• REQUIRED ACTION
Filter the entries down to the lines containing "table", and copy those lines.

• Before-and-after page screenshots
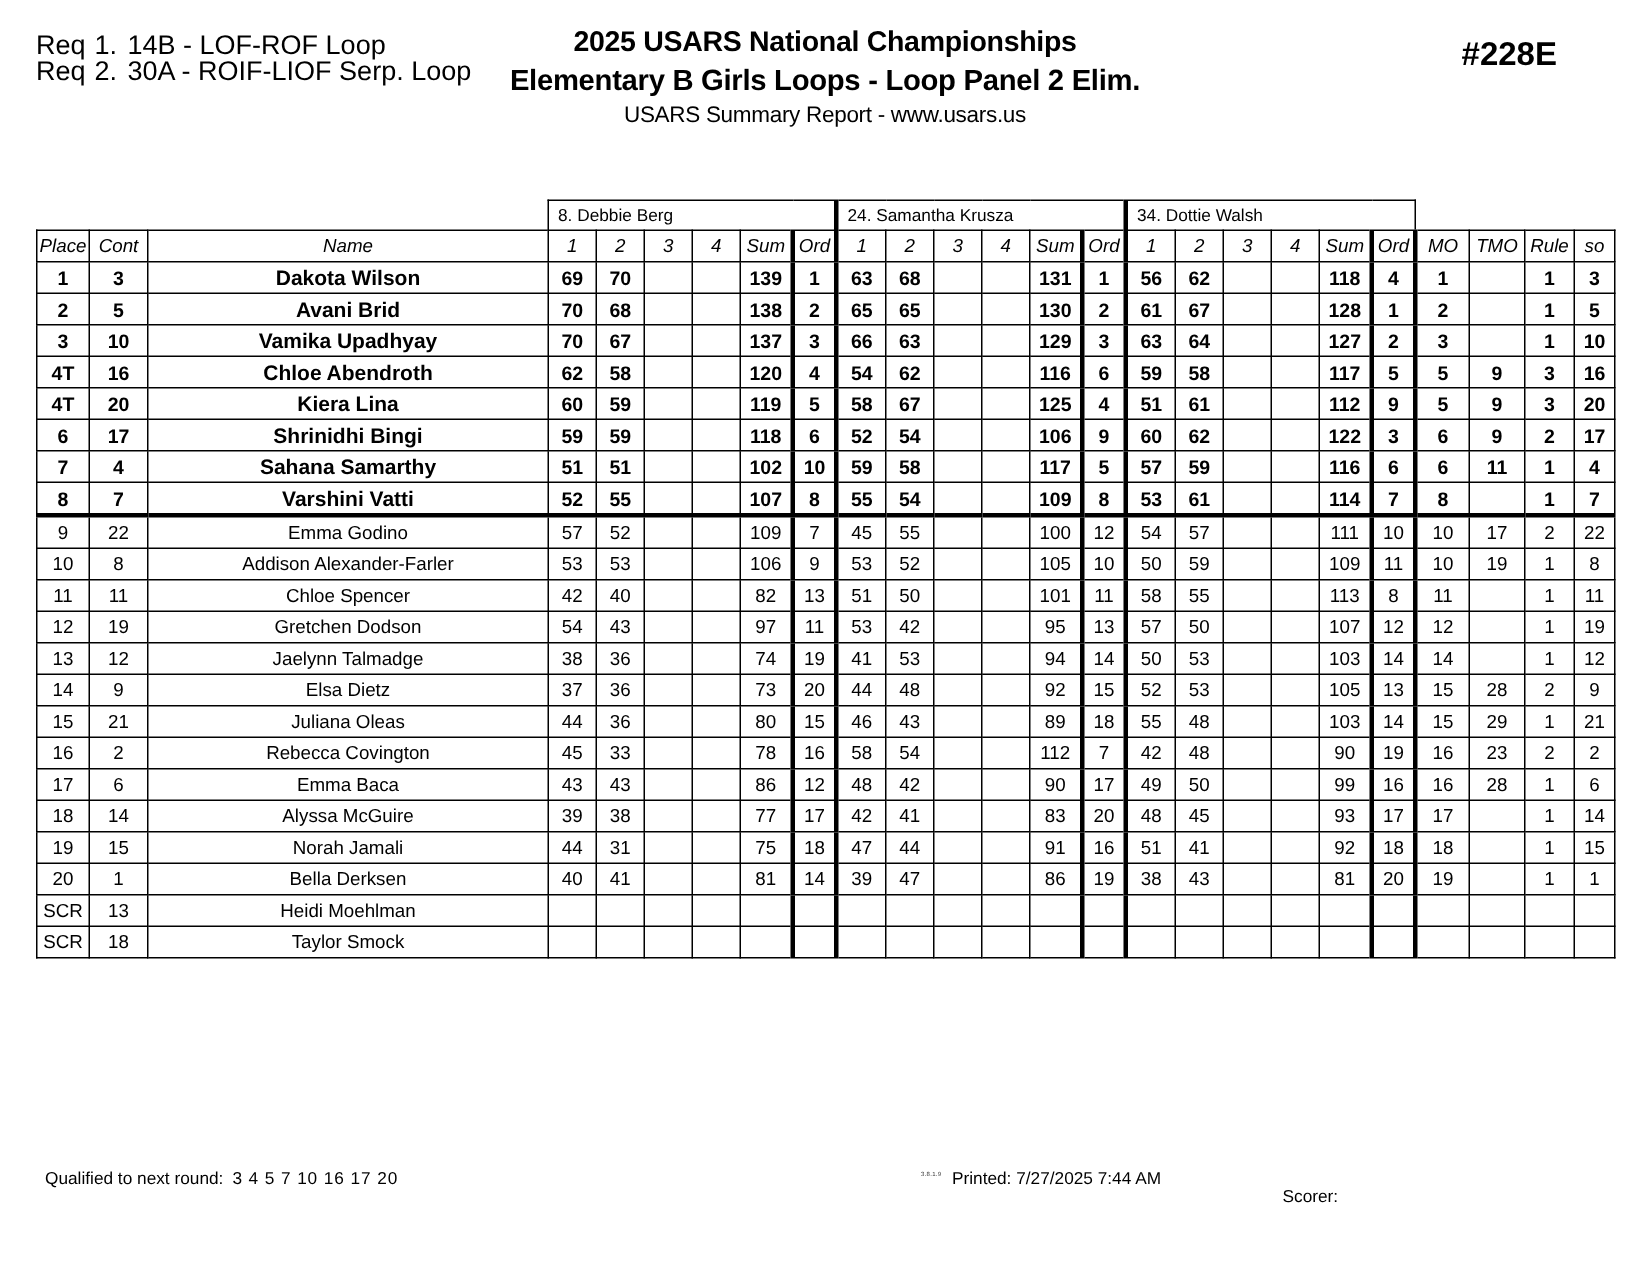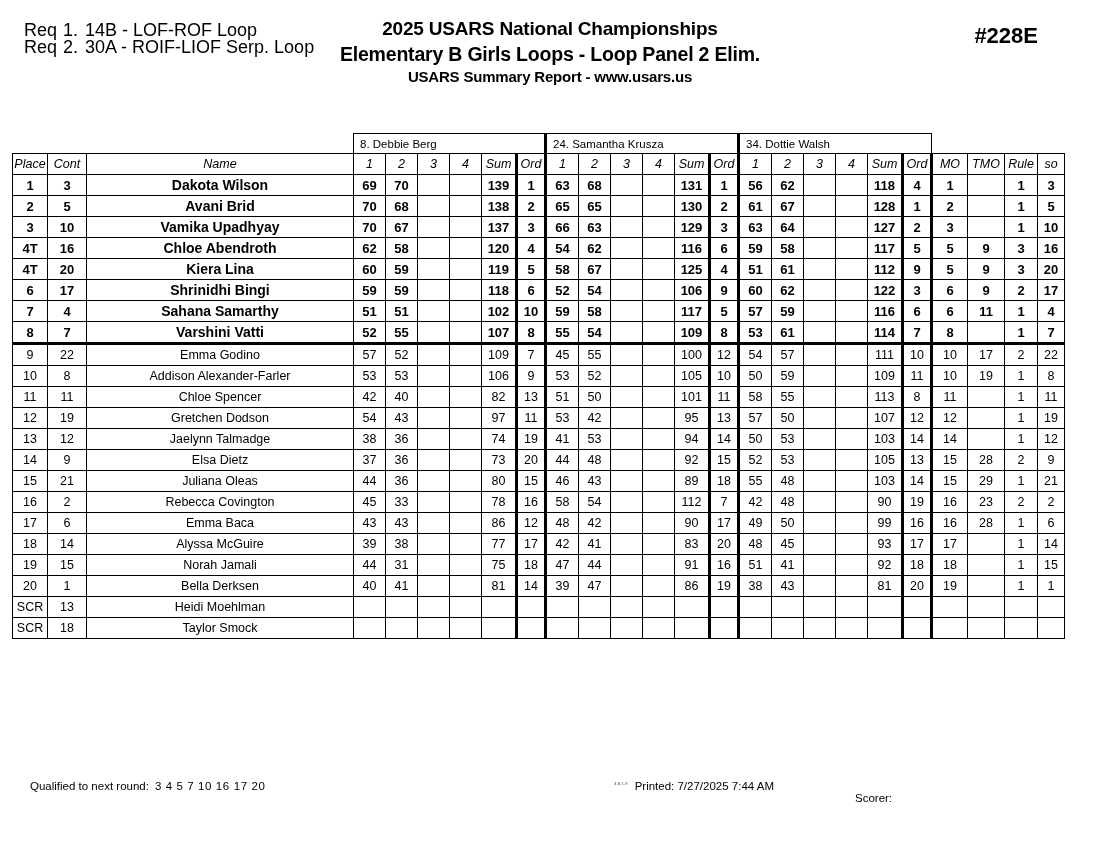--- a/index.html
+++ b/index.html
@@ -53,36 +53,35 @@
     font-size: 19.5px;
     font-weight: bold;
     letter-spacing: -0.2px;
     line-height: 24px;
     margin-top: 2px;
   }
   #title-report {
     font-size: 15px;
     line-height: 21px;
     letter-spacing: -0.2px;
-    font-weight: bold;
   }
 
   
   #panel-id {
     position: absolute;
     right: 62px;
     top: 23px;
     font-size: 22px;
     font-weight: bold;
   }
 
   
   #results-wrap {
     position: absolute;
-    left: 12px;
+    left: 24px;
     top: 133px;
   }
   table.results {
     border-collapse: collapse;
     font-size: 12.5px;
     table-layout: fixed;
   }
   table.results td, table.results th {
     border: 1px solid #000;
     padding: 0;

• WRITTEN ANSWER
   table.results {
     table-layout: fixed;
   table.results td, table.results th {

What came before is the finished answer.